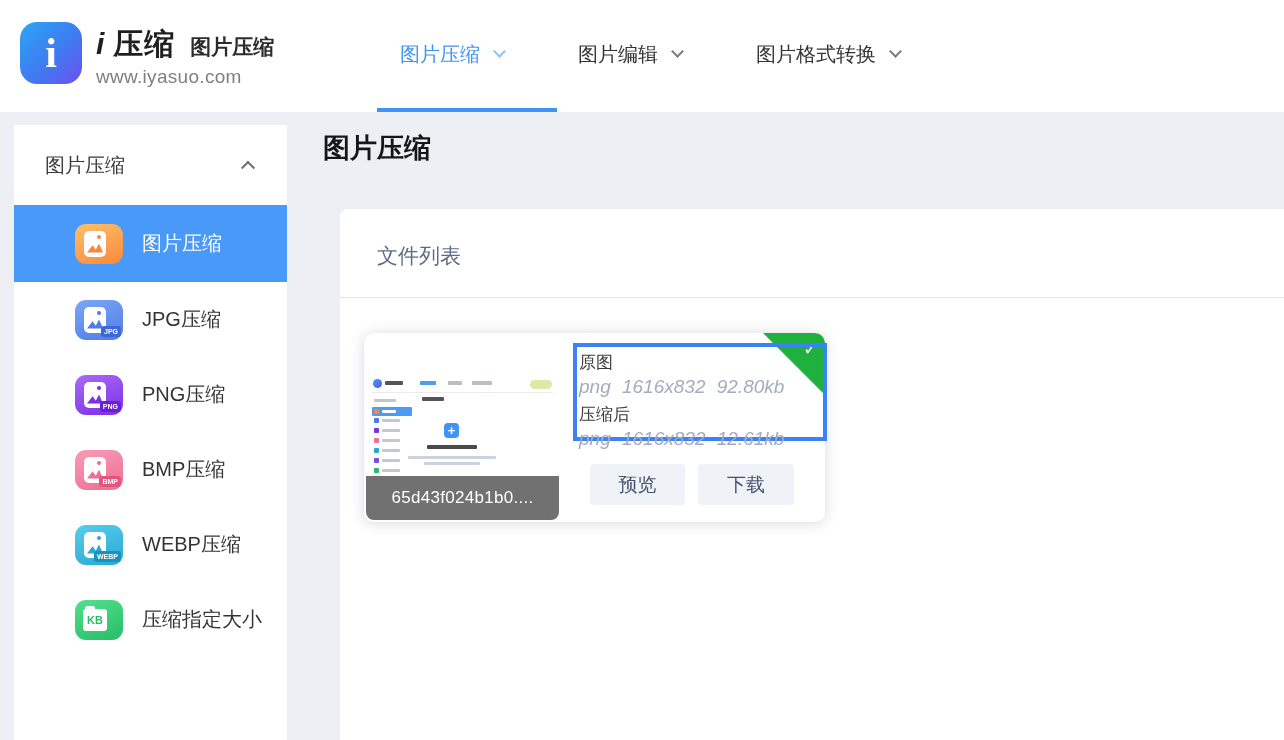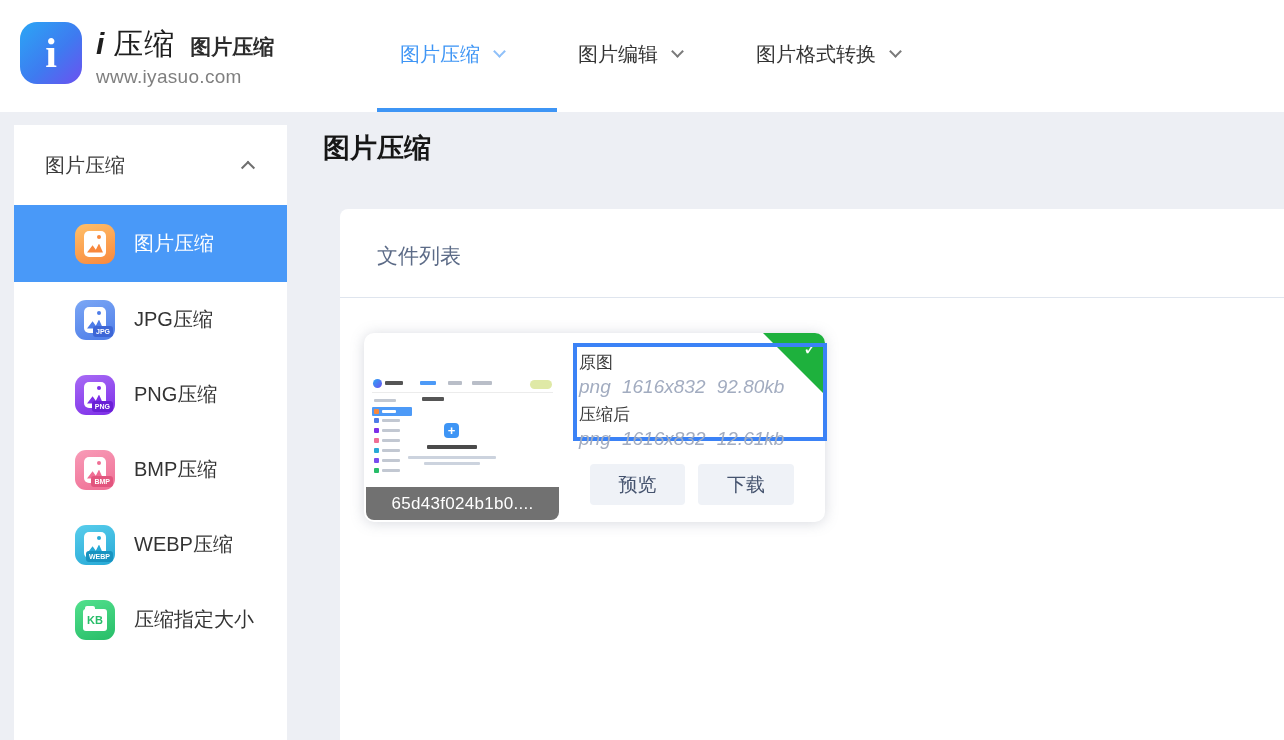--- a/index.html
+++ b/index.html
@@ -10,21 +10,21 @@
   
   .header { position:absolute; left:0; top:0; width:1284px; height:112px; background:#fff; z-index:10; }
   .logo-wrap { position:absolute; left:20px; top:22px; display:flex; align-items:flex-start; }
   .logo-icon { width:62px; height:62px; border-radius:17px;
     background:linear-gradient(135deg,#2BA6F5 0%,#3E7BF0 55%,#6C51F0 100%);
     color:#fff; display:flex; align-items:center; justify-content:center;
     font-family:"Liberation Serif","DejaVu Serif",serif; font-weight:bold; font-size:42px; line-height:1; }
   .brand-col { margin-left:14px; padding-top:2px; }
   .brand-line1 { display:flex; align-items:baseline; color:#1f1f1f; }
   .brand-i { font-style:italic; font-weight:800; font-size:30px; margin-right:9px; }
-  .brand-name { font-weight:400; font-size:30px; letter-spacing:1px; }
+  .brand-name { font-weight:700; font-size:30px; letter-spacing:1px; }
   .brand-sub { font-weight:700; font-size:21px; margin-left:15px; color:#2b2b2b; }
   .brand-url { font-size:19px; color:#7f7f7f; margin-top:1px; letter-spacing:0.3px; }
 
   .nav { position:absolute; left:400px; top:0; height:108px; display:flex; align-items:center; }
   .tab { display:flex; align-items:center; margin-right:74px; font-size:20px; color:#333; cursor:pointer; }
   .tab .chev { width:9px; height:9px; border-right:2px solid #7a7a7a; border-bottom:2px solid #7a7a7a;
     transform:rotate(45deg); margin-left:15px; margin-top:-6px; }
   .tab.active { color:#3E95F5; }
   .tab.active .chev { border-color:#8fc0f9; }
   .tab-underline { position:absolute; left:377px; bottom:0; width:180px; height:4px; background:#3E95F5; }
@@ -32,21 +32,21 @@
   
   .sidebar { position:absolute; left:14px; top:125px; width:273px; height:615px; background:#fff; }
   .side-head { height:80px; display:flex; align-items:center; justify-content:space-between;
     padding:0 34px 0 31px; font-size:20px; color:#3a3a3a; cursor:pointer; }
   .chev-up { width:10px; height:10px; border-left:2px solid #6f6f6f; border-top:2px solid #6f6f6f;
     transform:rotate(45deg) translate(2px,2px); }
   .side-item { height:75px; display:flex; align-items:center; padding-left:61px; gap:19px;
     font-size:20px; color:#333; cursor:pointer; }
   .side-item.active { height:77px; background:#4999F8; color:#fff; }
 
-  .app-icon { position:relative; width:40px; height:40px; border-radius:11px; flex:none; }
+  .app-icon { position:relative; width:48px; height:40px; border-radius:11px; flex:none; }
   .ic0 { background:linear-gradient(160deg,#FFC069,#F8883D); --c:#F8883D; }
   .ic1 { background:linear-gradient(160deg,#7BA7F5,#4D7CE8); --c:#4D7CE8; --bc:#3D66D6; }
   .ic2 { background:linear-gradient(160deg,#A86BF5,#7D2EE8); --c:#7D2EE8; --bc:#6A1FD6; }
   .ic3 { background:linear-gradient(160deg,#F89BB7,#EF6E94); --c:#EF6E94; --bc:#E2557E; }
   .ic4 { background:linear-gradient(160deg,#58CDEC,#27A9D6); --c:#27A9D6; --bc:#1893C0; }
   .ic5 { background:linear-gradient(160deg,#9678F6,#7A4BEF); --c:#7A4BEF; }
   .ic6 { background:linear-gradient(160deg,#52E08D,#27BD68); --c:#27BD68; }
   .photo { position:absolute; left:9px; top:7px; width:22px; height:26px; background:#fff; border-radius:5px; }
   .photo .mtn { position:absolute; left:3px; right:3px; bottom:4px; height:9px; background:var(--c);
     clip-path:polygon(0 100%,35% 20%,55% 70%,75% 0,100% 100%); }
@@ -92,21 +92,21 @@
   .m-active b { position:absolute; left:10px; top:3px; width:14px; height:2.5px; background:#fff; border-radius:1px; }
   .m-dot { position:absolute; left:2px; top:2px; width:5px; height:5px; border-radius:1px; }
   .m-lbl { position:absolute; left:10px; top:3px; width:18px; height:2.5px; background:#c2c8d2; border-radius:1px; }
   .m-title { position:absolute; left:50px; top:4px; width:22px; height:4px; background:#555; border-radius:1px; }
   .m-plus { position:absolute; left:72px; top:30px; width:15px; height:15px; background:#3E95F5; border-radius:4px;
     color:#fff; font-size:13px; line-height:15px; text-align:center; font-weight:bold; }
   .m-cap { position:absolute; left:55px; top:52px; width:50px; height:4px; background:#4a4a4a; border-radius:1px; }
   .m-l1 { position:absolute; left:36px; top:63px; width:88px; height:2.5px; background:#ccd3de; border-radius:1px; }
   .m-l2 { position:absolute; left:52px; top:69px; width:56px; height:2.5px; background:#ccd3de; border-radius:1px; }
 
-  .fname { position:absolute; left:0; bottom:0; width:100%; height:33px; background:rgba(58,58,58,0.72);
+  .fname { position:absolute; left:0; bottom:0; width:100%; height:44px; background:rgba(58,58,58,0.72);
     color:#fff; font-size:17px; display:flex; align-items:center; justify-content:center; letter-spacing:0.3px; }
 
   .corner { position:absolute; top:0; right:0; width:0; height:0;
     border-top:62px solid #1EB13D; border-left:62px solid transparent; border-top-right-radius:10px; z-index:2; }
   .corner-check { position:absolute; top:5px; right:7px; z-index:3; color:#fff; font-size:18px; font-weight:bold; }
 
   .annotation { position:absolute; left:209px; top:10px; width:254px; height:98px;
     border:4px solid #3b82f6; z-index:5; padding:5px 0 0 2px; background:transparent; }
   .f-label { font-size:17px; color:#3b3b3b; line-height:22px; }
   .f-info  { font-size:19px; color:#A2ACC0; line-height:25px; margin-bottom:5px; word-spacing:6px;font-style:italic; }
⁂
▶ _What is expected_
Output the material above exactly, but only from the line that carries "left:10px; top:3px; width:18px;" through the line that carries "position:absolute; left:52px; top:69px;".

▶ _Response_
   .m-lbl { position:absolute; left:10px; top:3px; width:18px; height:2.5px; background:#c2c8d2; border-radius:1px; }
   .m-title { position:absolute; left:50px; top:4px; width:22px; height:4px; background:#555; border-radius:1px; }
   .m-plus { position:absolute; left:72px; top:30px; width:15px; height:15px; background:#3E95F5; border-radius:4px;
     color:#fff; font-size:13px; line-height:15px; text-align:center; font-weight:bold; }
   .m-cap { position:absolute; left:55px; top:52px; width:50px; height:4px; background:#4a4a4a; border-radius:1px; }
   .m-l1 { position:absolute; left:36px; top:63px; width:88px; height:2.5px; background:#ccd3de; border-radius:1px; }
   .m-l2 { position:absolute; left:52px; top:69px; width:56px; height:2.5px; background:#ccd3de; border-radius:1px; }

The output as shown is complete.